● THE INPUT:

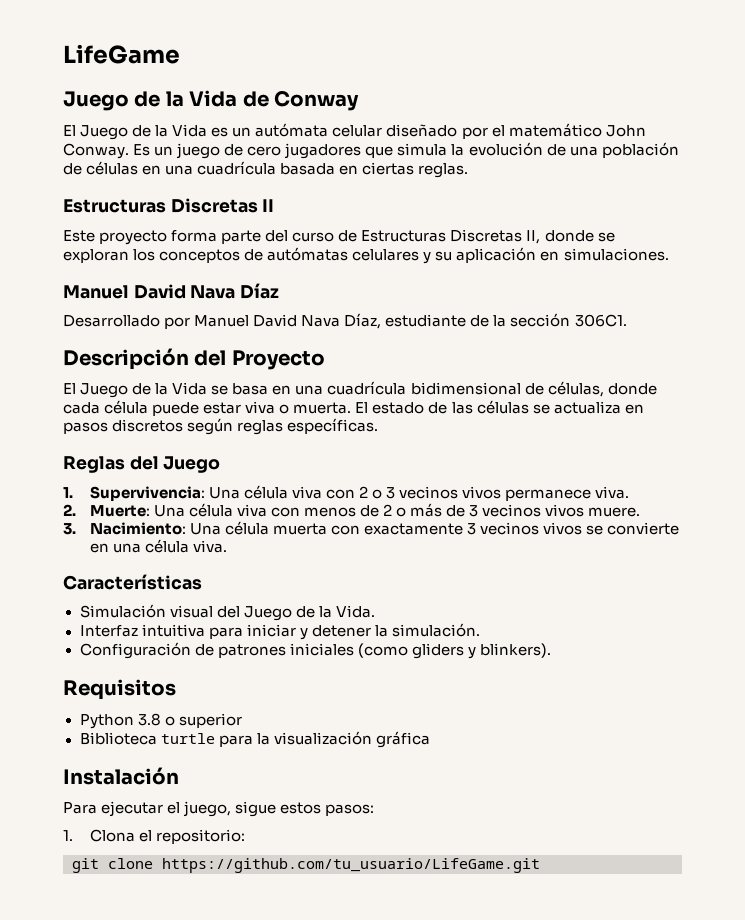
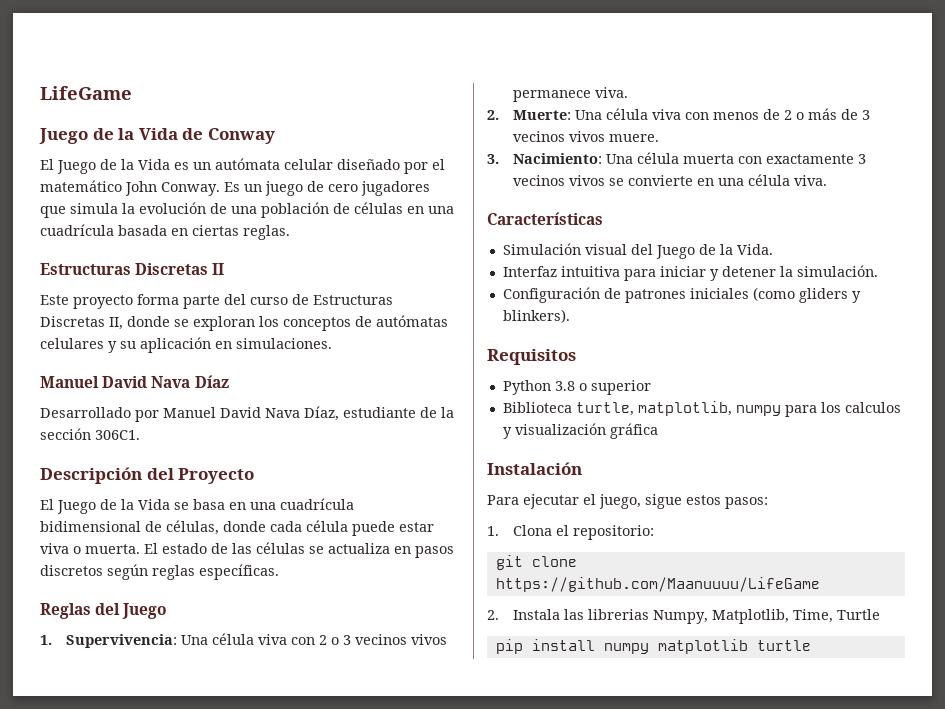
- Biblioteca turtle para la visualización gráfica
+ Biblioteca turtle, matplotlib, numpy para los calculos y visualización gráfica
- git clone https://github.com/tu_usuario/LifeGame.git
+ git clone https://github.com/Maanuuuu/LifeGame
+ 2. Instala las librerias Numpy, Matplotlib, Time, Turtle
+ pip install numpy matplotlib turtle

● WHAT IS NEEDED: Return all the material exactly, pictures excluded.

● ANSWER TO THE EXERCISE:
- Biblioteca turtle para la visualización gráfica
+ Biblioteca turtle, matplotlib, numpy para los calculos y visualización gráfica
- git clone https://github.com/tu_usuario/LifeGame.git
+ git clone https://github.com/Maanuuuu/LifeGame
+ 2. Instala las librerias Numpy, Matplotlib, Time, Turtle
+ pip install numpy matplotlib turtle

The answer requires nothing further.